(The Center Square) – Tennessee’s law blocking health care providers from performing gender-affirming surgeries on minors or administering hormones or puberty blockers to minors is allowed to become law after the Sixth District U.S. Court of Appeals overruled a lower courts injunction.
The law has exceptions for treating congenital defects, precocious puberty, disease or physical injury.
The law went to court after three transgender minors, their parents and a doctor sued several state officials saying the law violates the United States Constitution’s due process and equal protection.
“Tennessee’s interests in applying the law to its residents and in being permitted to protect its children from health risks weigh heavily in favor of the state at this juncture,” Chief Judge C.J. Sutton wrote in the ruling.

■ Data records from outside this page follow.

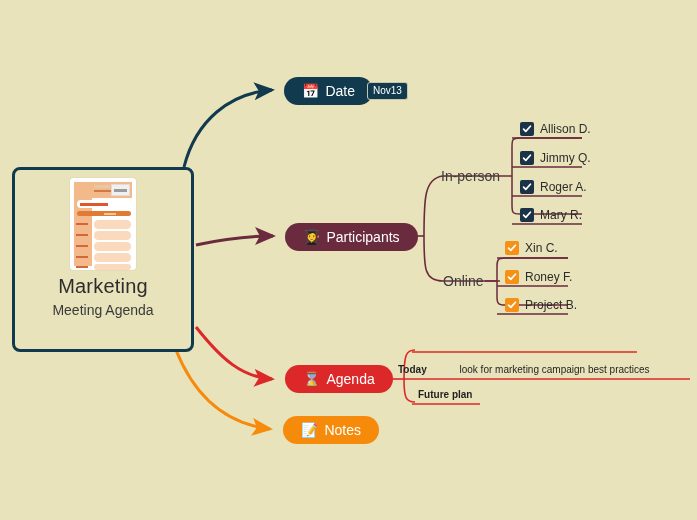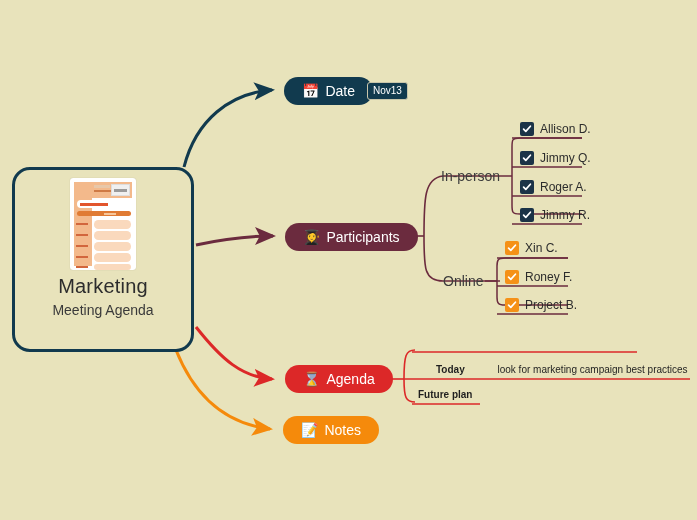"Jimmy R." span { text: Jimmy -> Mary }
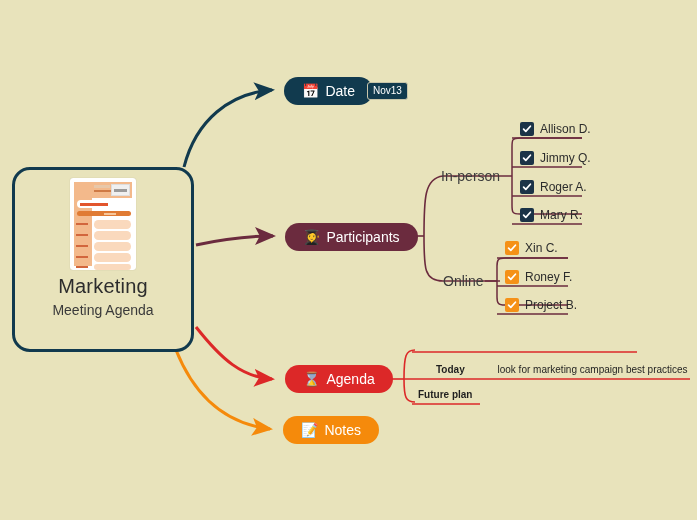"Marketing" #central-node { border-radius: 18px -> 8px }
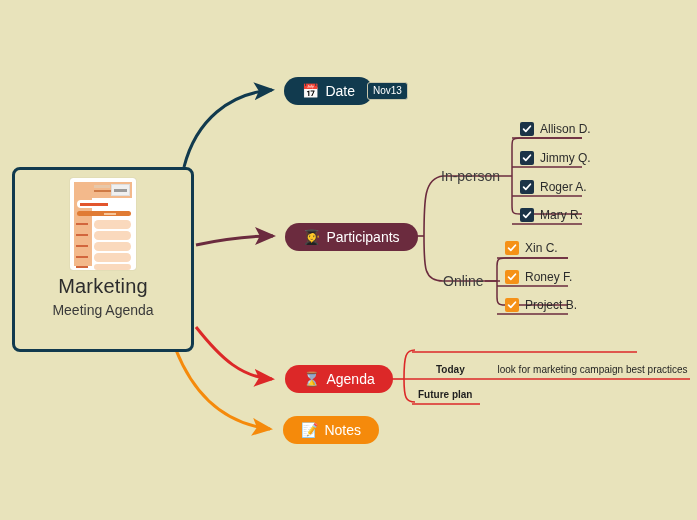"Today look for marketing campaign" div.ag-row { left: 436px -> 398px }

The temporary stay allows the law to go into effect while the court vowed to resolve the case with a final ruling by Sept. 30. Judge Amul Thapar concurred with the opinion while Circuit Judge James White dissented in part.
“Because I believe that Tennessee’s law is likely unconstitutional based on plaintiffs’ theory of sex discrimination, I would not stay the district court’s injunction, although I would narrow its scope,” White wrote. “I do not find it necessary to address plaintiffs’ alternative theories of constitutional injury at this time.”
Several lawmakers responded to the ruling with Rep. William Lamberth, R-Portland, saying lawmakers will fight for the law all the way to the U.S. Supreme Court, if necessary.
“I am thankful to the 6th Circuit Court of Appeals for confirming what Tennesseans already know: Children cannot give consent to experimental medical procedures or drugs that destroy their healthy bodies,” Lamberth wrote. “While this decision is very encouraging, it is only one battle won in a war waged by the left to groom and harm a generation of innocent children.”
The Campaign for Southern Equality pointed out six different district court judges across the country have found that bans on gender-affirming care are unconstitutional.
“This whiplash of decisions makes clear exactly why the government should not be inserting itself into private medical decisions that should be left to families and doctors,” said Rev. Jasmine Beach-Ferrara, Executive Director at the Campaign for Southern Equality.
“Now, Tennessee families of transgender youth are being forced into a period of unprecedented – and wholly unnecessary – legal chaos as they navigate how to ensure that their children can access the health care they need and deserve.